Records supplied:
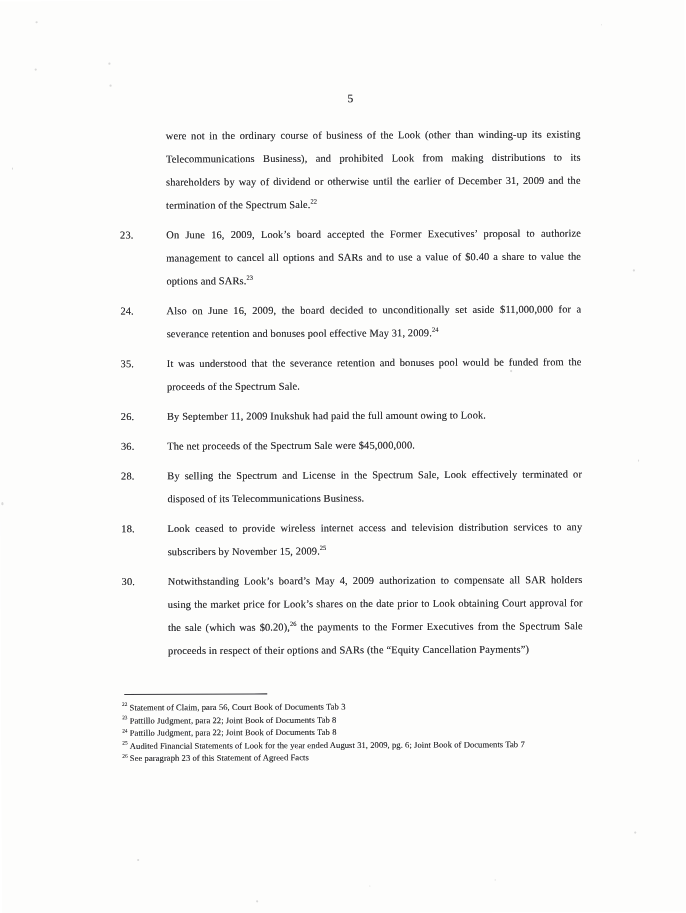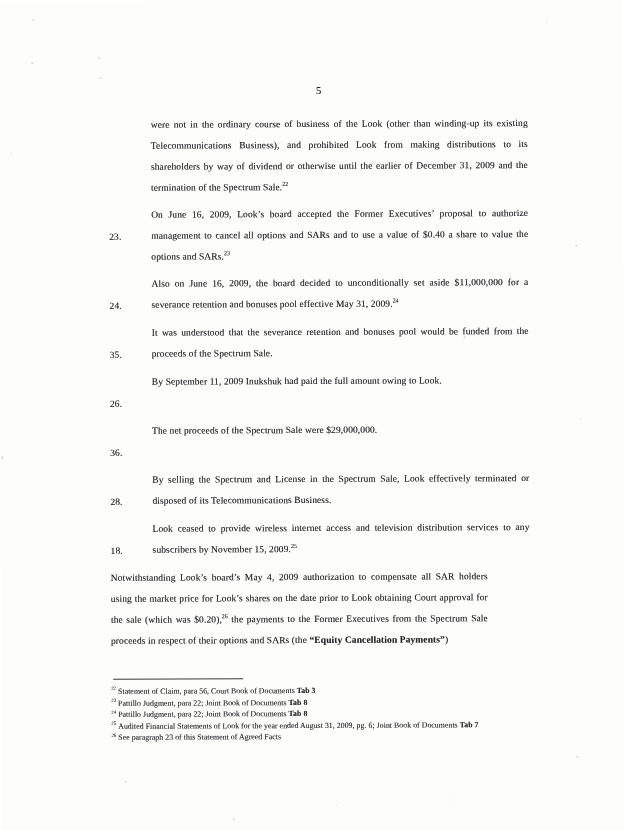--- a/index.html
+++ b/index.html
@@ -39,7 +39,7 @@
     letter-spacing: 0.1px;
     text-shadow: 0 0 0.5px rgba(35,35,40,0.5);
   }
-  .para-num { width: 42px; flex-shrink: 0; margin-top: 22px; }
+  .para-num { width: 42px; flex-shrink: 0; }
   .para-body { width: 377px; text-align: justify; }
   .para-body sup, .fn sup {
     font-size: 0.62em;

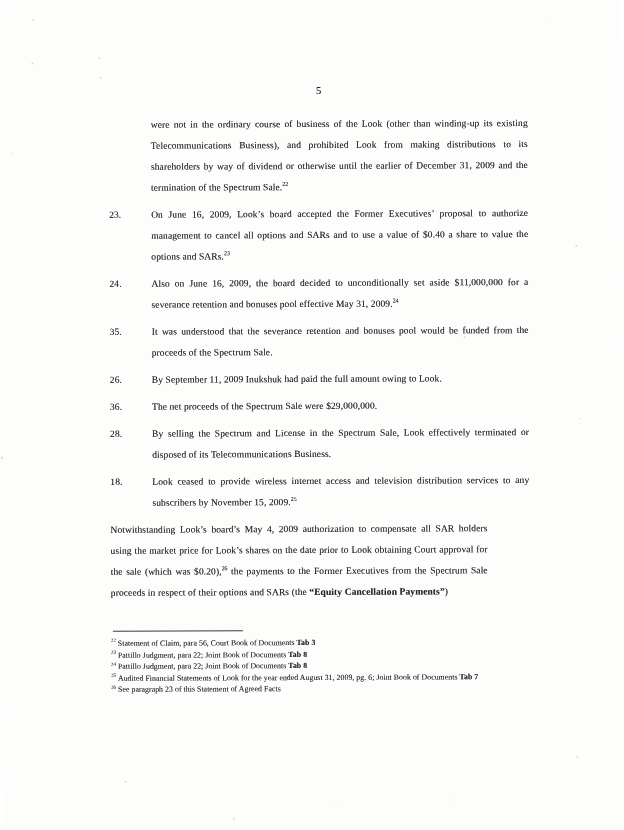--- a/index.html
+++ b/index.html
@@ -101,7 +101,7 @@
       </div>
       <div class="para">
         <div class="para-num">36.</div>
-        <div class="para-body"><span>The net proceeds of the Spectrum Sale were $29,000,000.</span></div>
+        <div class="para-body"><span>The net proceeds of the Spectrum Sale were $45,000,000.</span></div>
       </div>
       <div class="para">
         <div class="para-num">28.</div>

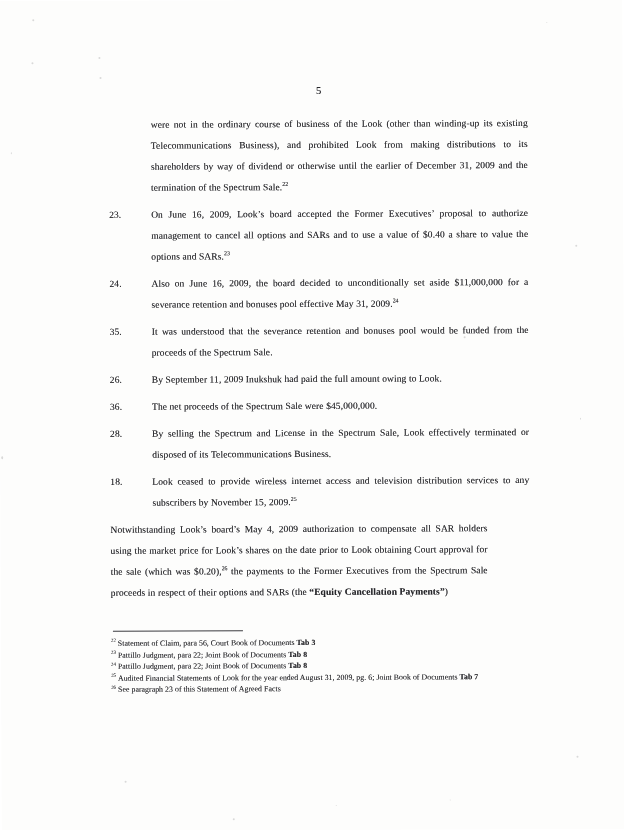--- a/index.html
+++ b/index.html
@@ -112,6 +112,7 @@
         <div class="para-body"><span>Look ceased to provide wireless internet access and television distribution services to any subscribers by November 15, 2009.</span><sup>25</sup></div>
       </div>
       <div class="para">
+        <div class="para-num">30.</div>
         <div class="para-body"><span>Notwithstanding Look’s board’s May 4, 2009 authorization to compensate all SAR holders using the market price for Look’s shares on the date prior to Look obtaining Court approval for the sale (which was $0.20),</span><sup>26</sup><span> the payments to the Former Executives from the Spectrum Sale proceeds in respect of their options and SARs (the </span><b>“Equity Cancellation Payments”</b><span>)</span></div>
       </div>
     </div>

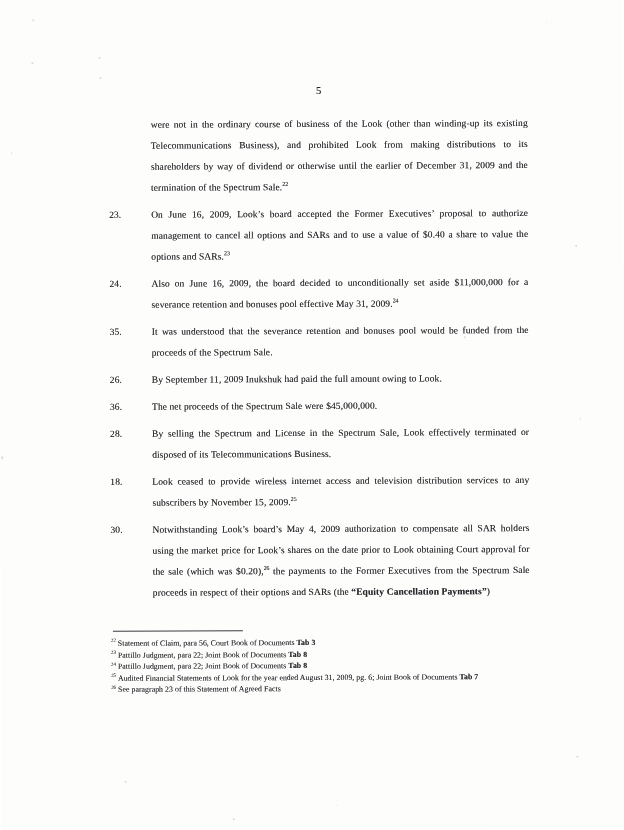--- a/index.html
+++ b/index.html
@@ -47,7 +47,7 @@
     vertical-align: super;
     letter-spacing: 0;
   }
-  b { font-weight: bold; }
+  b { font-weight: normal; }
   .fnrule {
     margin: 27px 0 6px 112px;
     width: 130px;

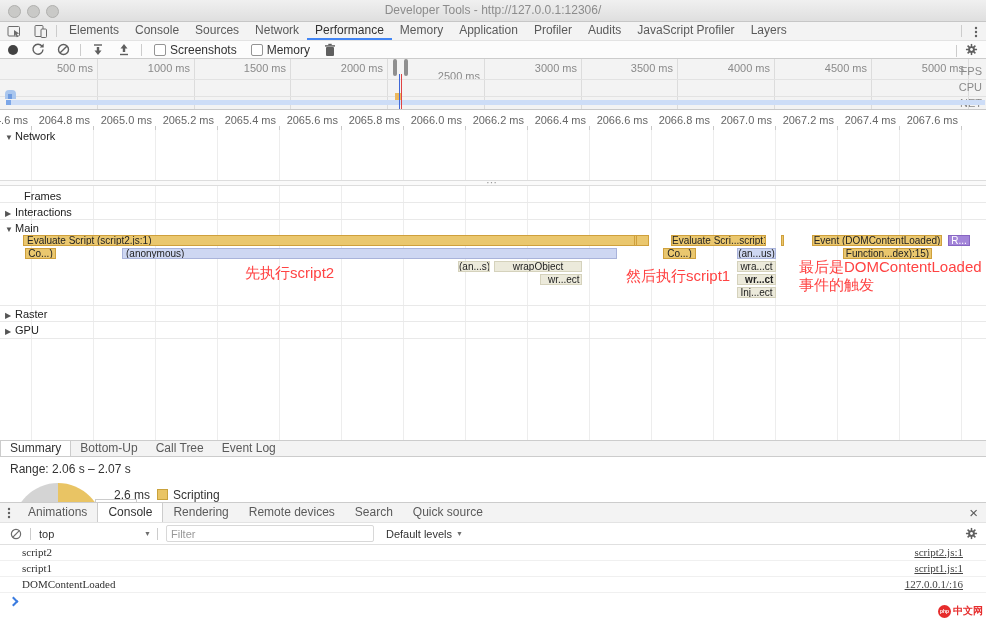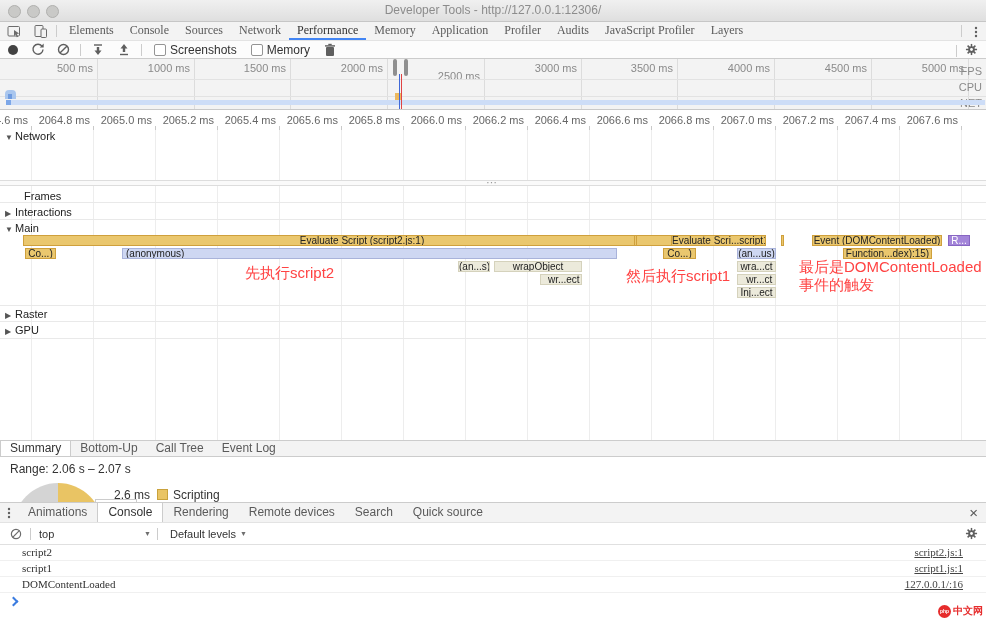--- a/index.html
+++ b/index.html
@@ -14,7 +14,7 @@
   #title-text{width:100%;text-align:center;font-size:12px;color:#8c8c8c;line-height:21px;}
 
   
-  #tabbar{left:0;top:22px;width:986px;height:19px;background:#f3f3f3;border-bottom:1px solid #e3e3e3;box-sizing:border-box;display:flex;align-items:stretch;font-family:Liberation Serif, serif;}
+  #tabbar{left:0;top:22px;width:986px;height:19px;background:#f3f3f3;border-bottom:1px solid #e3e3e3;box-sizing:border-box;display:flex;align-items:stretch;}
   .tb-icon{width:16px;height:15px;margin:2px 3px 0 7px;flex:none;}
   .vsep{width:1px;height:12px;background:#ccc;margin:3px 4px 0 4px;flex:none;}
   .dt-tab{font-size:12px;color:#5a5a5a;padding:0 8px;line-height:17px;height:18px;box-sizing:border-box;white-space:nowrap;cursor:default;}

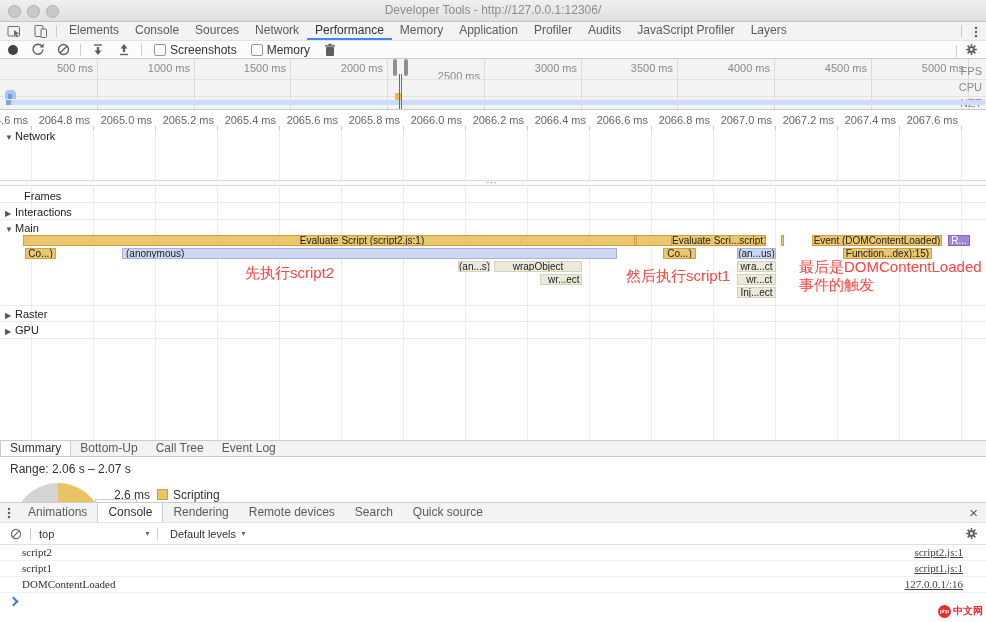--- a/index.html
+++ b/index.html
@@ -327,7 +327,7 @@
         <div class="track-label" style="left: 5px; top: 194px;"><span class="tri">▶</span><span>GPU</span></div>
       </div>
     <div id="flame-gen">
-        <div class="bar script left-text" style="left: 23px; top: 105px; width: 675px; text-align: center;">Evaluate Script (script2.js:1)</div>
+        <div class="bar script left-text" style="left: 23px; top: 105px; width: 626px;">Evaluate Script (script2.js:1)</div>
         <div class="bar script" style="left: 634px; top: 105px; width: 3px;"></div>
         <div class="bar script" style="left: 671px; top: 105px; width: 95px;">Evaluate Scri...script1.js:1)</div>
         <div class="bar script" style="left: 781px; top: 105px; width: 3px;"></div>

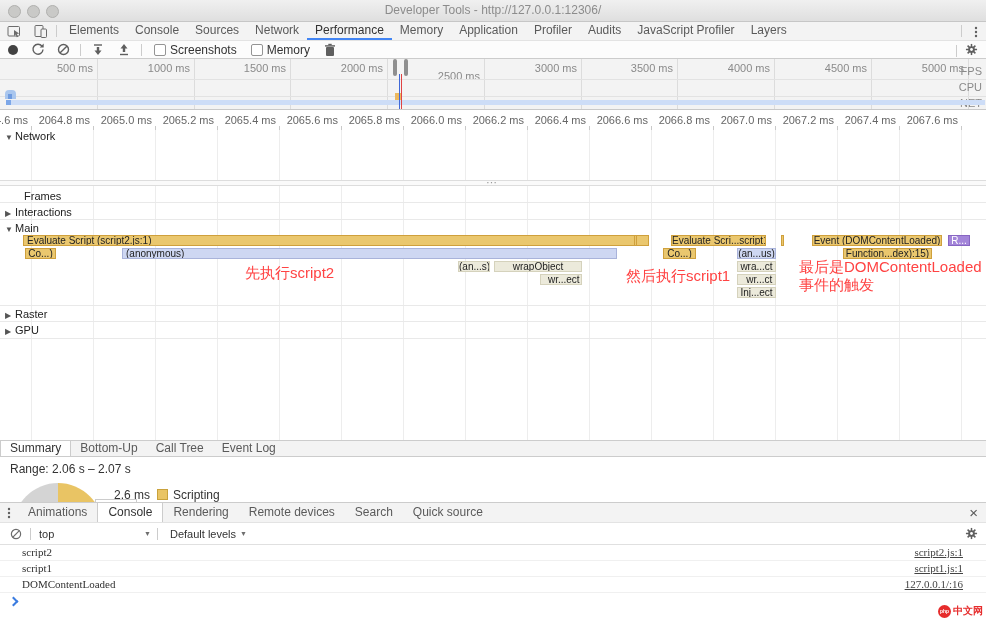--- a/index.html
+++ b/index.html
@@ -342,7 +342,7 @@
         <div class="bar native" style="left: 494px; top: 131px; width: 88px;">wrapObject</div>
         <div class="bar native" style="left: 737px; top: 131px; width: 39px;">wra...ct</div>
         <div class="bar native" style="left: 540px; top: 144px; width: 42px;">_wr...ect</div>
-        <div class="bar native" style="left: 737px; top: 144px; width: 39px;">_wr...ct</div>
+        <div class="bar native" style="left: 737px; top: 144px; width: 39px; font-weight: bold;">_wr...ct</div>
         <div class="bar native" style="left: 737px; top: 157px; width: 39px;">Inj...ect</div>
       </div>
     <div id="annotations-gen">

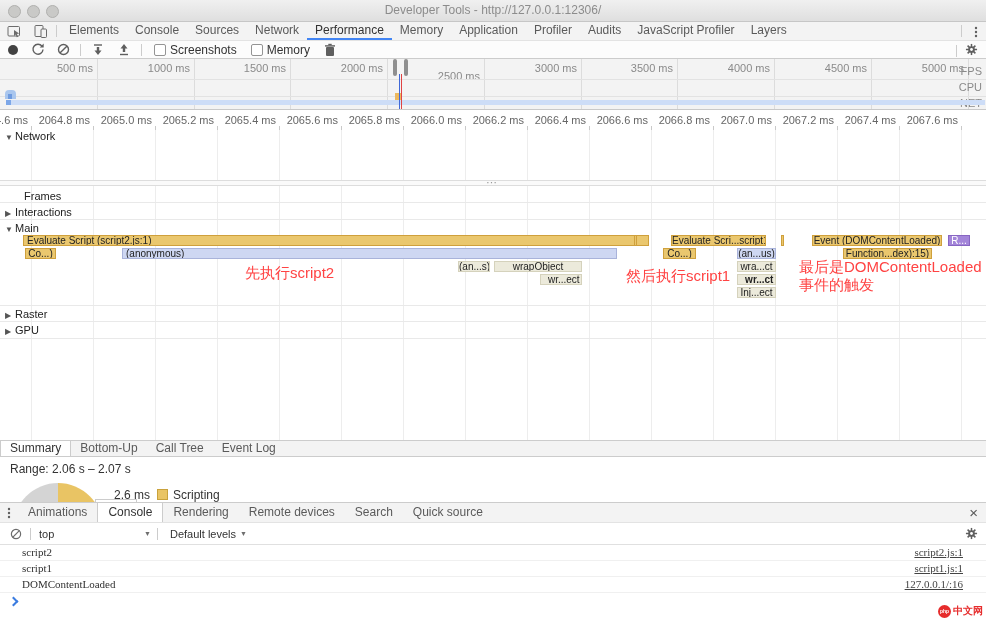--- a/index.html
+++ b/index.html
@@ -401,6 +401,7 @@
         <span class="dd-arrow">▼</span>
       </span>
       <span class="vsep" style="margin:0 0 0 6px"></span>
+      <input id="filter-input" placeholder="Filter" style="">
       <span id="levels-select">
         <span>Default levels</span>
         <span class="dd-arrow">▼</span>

What you should do:
Only the pictures are to be omitted; restate everything else above exactly.

Your solution:
--- a/index.html
+++ b/index.html
@@ -39,7 +39,7 @@
     letter-spacing: 0.1px;
     text-shadow: 0 0 0.5px rgba(35,35,40,0.5);
   }
-  .para-num { width: 42px; flex-shrink: 0; margin-top: 22px; }
+  .para-num { width: 42px; flex-shrink: 0; }
   .para-body { width: 377px; text-align: justify; }
   .para-body sup, .fn sup {
     font-size: 0.62em;

--- a/index.html
+++ b/index.html
@@ -101,7 +101,7 @@
       </div>
       <div class="para">
         <div class="para-num">36.</div>
-        <div class="para-body"><span>The net proceeds of the Spectrum Sale were $29,000,000.</span></div>
+        <div class="para-body"><span>The net proceeds of the Spectrum Sale were $45,000,000.</span></div>
       </div>
       <div class="para">
         <div class="para-num">28.</div>

--- a/index.html
+++ b/index.html
@@ -112,6 +112,7 @@
         <div class="para-body"><span>Look ceased to provide wireless internet access and television distribution services to any subscribers by November 15, 2009.</span><sup>25</sup></div>
       </div>
       <div class="para">
+        <div class="para-num">30.</div>
         <div class="para-body"><span>Notwithstanding Look’s board’s May 4, 2009 authorization to compensate all SAR holders using the market price for Look’s shares on the date prior to Look obtaining Court approval for the sale (which was $0.20),</span><sup>26</sup><span> the payments to the Former Executives from the Spectrum Sale proceeds in respect of their options and SARs (the </span><b>“Equity Cancellation Payments”</b><span>)</span></div>
       </div>
     </div>

--- a/index.html
+++ b/index.html
@@ -47,7 +47,7 @@
     vertical-align: super;
     letter-spacing: 0;
   }
-  b { font-weight: bold; }
+  b { font-weight: normal; }
   .fnrule {
     margin: 27px 0 6px 112px;
     width: 130px;

--- a/index.html
+++ b/index.html
@@ -14,7 +14,7 @@
   #title-text{width:100%;text-align:center;font-size:12px;color:#8c8c8c;line-height:21px;}
 
   
-  #tabbar{left:0;top:22px;width:986px;height:19px;background:#f3f3f3;border-bottom:1px solid #e3e3e3;box-sizing:border-box;display:flex;align-items:stretch;font-family:Liberation Serif, serif;}
+  #tabbar{left:0;top:22px;width:986px;height:19px;background:#f3f3f3;border-bottom:1px solid #e3e3e3;box-sizing:border-box;display:flex;align-items:stretch;}
   .tb-icon{width:16px;height:15px;margin:2px 3px 0 7px;flex:none;}
   .vsep{width:1px;height:12px;background:#ccc;margin:3px 4px 0 4px;flex:none;}
   .dt-tab{font-size:12px;color:#5a5a5a;padding:0 8px;line-height:17px;height:18px;box-sizing:border-box;white-space:nowrap;cursor:default;}

--- a/index.html
+++ b/index.html
@@ -327,7 +327,7 @@
         <div class="track-label" style="left: 5px; top: 194px;"><span class="tri">▶</span><span>GPU</span></div>
       </div>
     <div id="flame-gen">
-        <div class="bar script left-text" style="left: 23px; top: 105px; width: 675px; text-align: center;">Evaluate Script (script2.js:1)</div>
+        <div class="bar script left-text" style="left: 23px; top: 105px; width: 626px;">Evaluate Script (script2.js:1)</div>
         <div class="bar script" style="left: 634px; top: 105px; width: 3px;"></div>
         <div class="bar script" style="left: 671px; top: 105px; width: 95px;">Evaluate Scri...script1.js:1)</div>
         <div class="bar script" style="left: 781px; top: 105px; width: 3px;"></div>

--- a/index.html
+++ b/index.html
@@ -342,7 +342,7 @@
         <div class="bar native" style="left: 494px; top: 131px; width: 88px;">wrapObject</div>
         <div class="bar native" style="left: 737px; top: 131px; width: 39px;">wra...ct</div>
         <div class="bar native" style="left: 540px; top: 144px; width: 42px;">_wr...ect</div>
-        <div class="bar native" style="left: 737px; top: 144px; width: 39px;">_wr...ct</div>
+        <div class="bar native" style="left: 737px; top: 144px; width: 39px; font-weight: bold;">_wr...ct</div>
         <div class="bar native" style="left: 737px; top: 157px; width: 39px;">Inj...ect</div>
       </div>
     <div id="annotations-gen">

--- a/index.html
+++ b/index.html
@@ -401,6 +401,7 @@
         <span class="dd-arrow">▼</span>
       </span>
       <span class="vsep" style="margin:0 0 0 6px"></span>
+      <input id="filter-input" placeholder="Filter" style="">
       <span id="levels-select">
         <span>Default levels</span>
         <span class="dd-arrow">▼</span>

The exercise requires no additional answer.